Barker mira al presidente, buscando apoyo. Ellis también, pero el comandante en jefe de los Estados Unidos menea la cabeza.

—Fred tiene razón, Ellis. Necesitamos crear zonas seguras, trasladar a la gente allí y protegerles. Pero Ellis también tiene razón, Fred. Tenemos que acabar con los zombies.

—Va a requerir un esfuerzo sobrehumano coordinar a todo el mundo, pero vamos a necesitar a cada soldado, policía, bombero, agente del FBI, guardias forestales o cualquier tipo capaz de disparar un arma y obedecer una orden —asegura Barker.

—Señor presidente —Ellis se pone en pie para hablar—, siento ser yo quien lo recuerde, pero seguimos el protocolo con Castle Hill y sin embargo, algo se nos escapó de las manos. Por proteger a la gente iniciamos la infección en Los Ángeles.

Jack asiente, pensativo.

—Señor presidente —vuelve a ser Bernard Trask el que habla, aunque esta vez no levanta la mano—, creo que tengo una idea sobre eso.

—Hable, coronel.

—Compartimentación, señor. Lo que yo propongo es…

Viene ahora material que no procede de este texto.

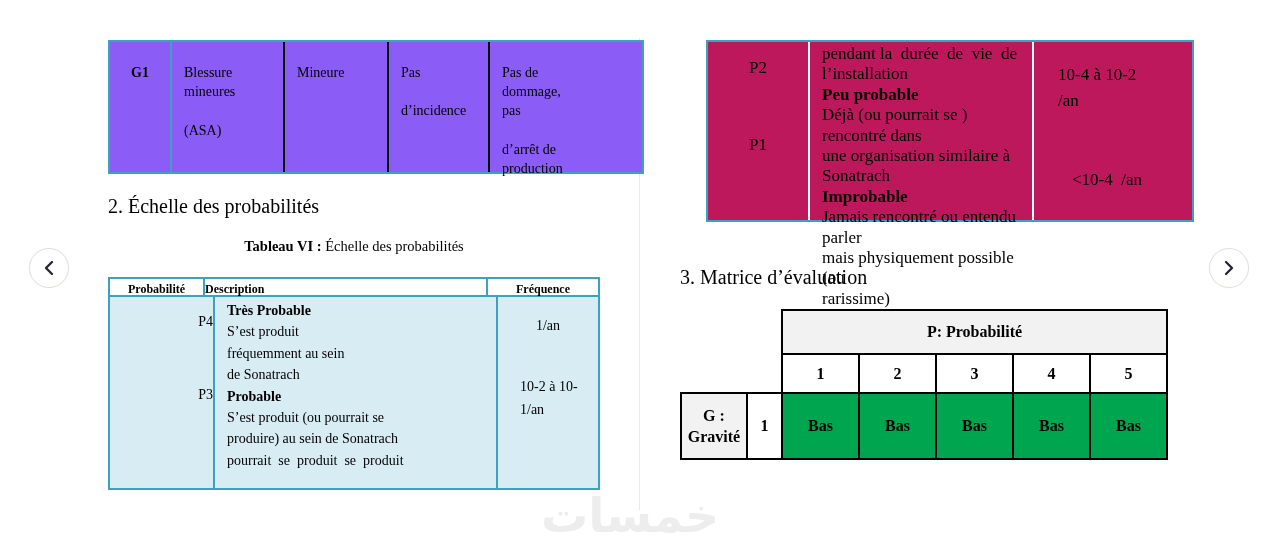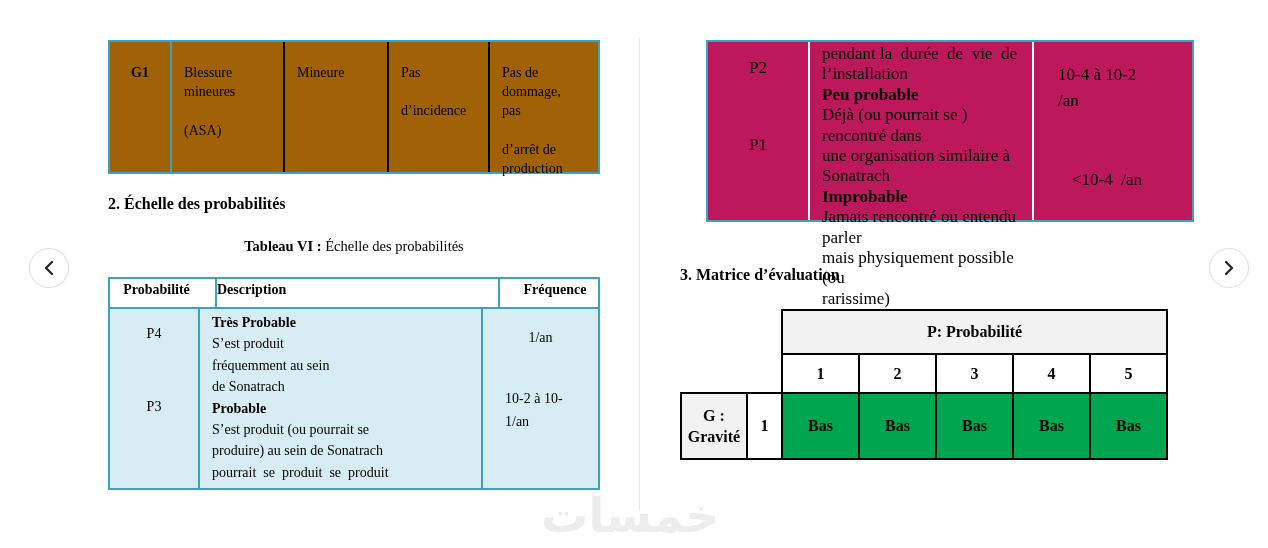--- a/index.html
+++ b/index.html
@@ -25,44 +25,44 @@
     justify-content:center; cursor:pointer; box-shadow:0 0 2px rgba(0,0,0,0.04);
   }
   .nav-prev { left:29px; top:248px; }
   .nav-next { left:1209px; top:248px; }
   .nav-btn svg { display:block; }
 
   
   .tbl { position:absolute; border:2px solid #3aa3bf; display:flex; }
 
   
-  .g1-table { left:108px; top:40px; width:492px; height:134px; background:#a16207; }
+  .g1-table { left:108px; top:40px; width:536px; height:134px; background:#8b5cf6; }
   .g1-cell { padding:21px 8px 0 12px; font-size:14px; line-height:19.2px; }
   .g1-c1 { width:60px; text-align:center; font-weight:700; padding-left:4px; padding-right:4px; }
   .g1-c2 { width:113px; border-left:2px solid #3aa3bf; }
   .g1-c3 { width:104px; border-left:2px solid #000; }
   .g1-c4 { width:101px; border-left:2px solid #000; }
   .g1-c5 { flex:1; border-left:2px solid #000; }
 
   
-  .heading { position:absolute; font-size:16px; font-weight:700; }
+  .heading { position:absolute; font-size:20px; font-weight:400; }
   .h-left  { left:108px; top:195px; }
   .h-right { left:680px; top:266px; }
   .caption { position:absolute; left:108px; top:238px; width:492px; text-align:center; font-size:14.5px; }
   .caption .b { font-weight:700;text-align:center; }
 
   
   .prob-table { left:108px; top:277px; width:492px; height:213px; flex-direction:column; }
-  .prob-head { display:flex; height:30px; background:#fff; border-bottom:2px solid #3aa3bf; font-weight:700; font-size:14px;gap:12px; }
+  .prob-head { display:flex; height:18px; background:#fff; border-bottom:2px solid #3aa3bf; font-weight:700; font-size:12px; }
   .prob-head > div { padding-top:3px; }
   .ph-1 { width:93px; text-align:center; }
   .ph-2 { width:285px; text-align:left; padding-right:18px; border-left:2px solid #3aa3bf; border-right:2px solid #3aa3bf; }
   .ph-3 { flex:1; text-align:center; }
   .prob-body { display:flex; flex:1; background:#d8ecf4; font-size:14px; }
-  .pb-1 { width:88px; text-align:center; }
+  .pb-1 { width:77px; text-align:right;margin-left:26px; }
   .pb-1 .code1 { margin-top:17px; }
   .pb-1 .code2 { margin-top:57px; }
   .pb-2 { width:285px; border-left:2px solid #3aa3bf; border-right:2px solid #3aa3bf; padding:3px 8px 0 12px; line-height:21.4px; }
   .pb-2 .ttl { font-weight:700; }
   .pb-3 { flex:1; }
   .pb-3 .f1 { margin-top:21px; text-align:center; }
   .pb-3 .f2 { margin-top:41px; padding-left:22px; line-height:23px; }
 
   
   .cont-table { left:680px; top:40px; width:488px; height:182px; background:#be185d; font-size:17px;margin-left:26px; }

El coronel se ve interrumpido por dos golpes enérgicos en la puerta. Una secretaria de mediana edad asoma la cabeza.

—Señor presidente, es la hora para la rueda de prensa.

Jack asiente y mira el reloj.

—Señores, debo hablar con los Estados Unidos de América. Doctor Dysinger, acompáñeme. Coronel Trask, explíquele su idea a Barker y Ellis y en cuanto termine, llévenla a cabo.

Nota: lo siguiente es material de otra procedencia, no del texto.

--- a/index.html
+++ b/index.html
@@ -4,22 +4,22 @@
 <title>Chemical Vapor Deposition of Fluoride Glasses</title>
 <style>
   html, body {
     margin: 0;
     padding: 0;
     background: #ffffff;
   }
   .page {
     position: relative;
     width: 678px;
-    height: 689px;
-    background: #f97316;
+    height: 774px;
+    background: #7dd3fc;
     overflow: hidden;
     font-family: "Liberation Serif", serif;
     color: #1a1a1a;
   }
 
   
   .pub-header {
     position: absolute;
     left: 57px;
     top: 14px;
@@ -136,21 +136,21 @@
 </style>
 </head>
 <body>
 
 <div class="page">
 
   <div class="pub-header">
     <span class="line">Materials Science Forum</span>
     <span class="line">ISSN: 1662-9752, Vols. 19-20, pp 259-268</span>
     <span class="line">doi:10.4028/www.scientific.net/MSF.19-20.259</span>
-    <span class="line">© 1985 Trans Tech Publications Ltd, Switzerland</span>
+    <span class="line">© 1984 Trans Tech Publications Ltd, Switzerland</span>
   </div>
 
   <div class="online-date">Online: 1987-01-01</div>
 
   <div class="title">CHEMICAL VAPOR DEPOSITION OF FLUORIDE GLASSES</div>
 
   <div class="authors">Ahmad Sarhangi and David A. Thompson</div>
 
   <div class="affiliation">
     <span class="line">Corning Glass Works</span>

—Señor presidente, ni siquiera la ha escuchado —protesta Ellis.

—No me cabe duda de que será buena.

Dicho eso, Jack y Kurt salen del Despacho Oval tras la secretaria. Fred Barker mira al vicepresidente Ellis encogiéndose de hombros, y después le indica a Bernard que empiece a hablar con un gesto de las manos.

Y el coronel Bernard Trask explica su idea.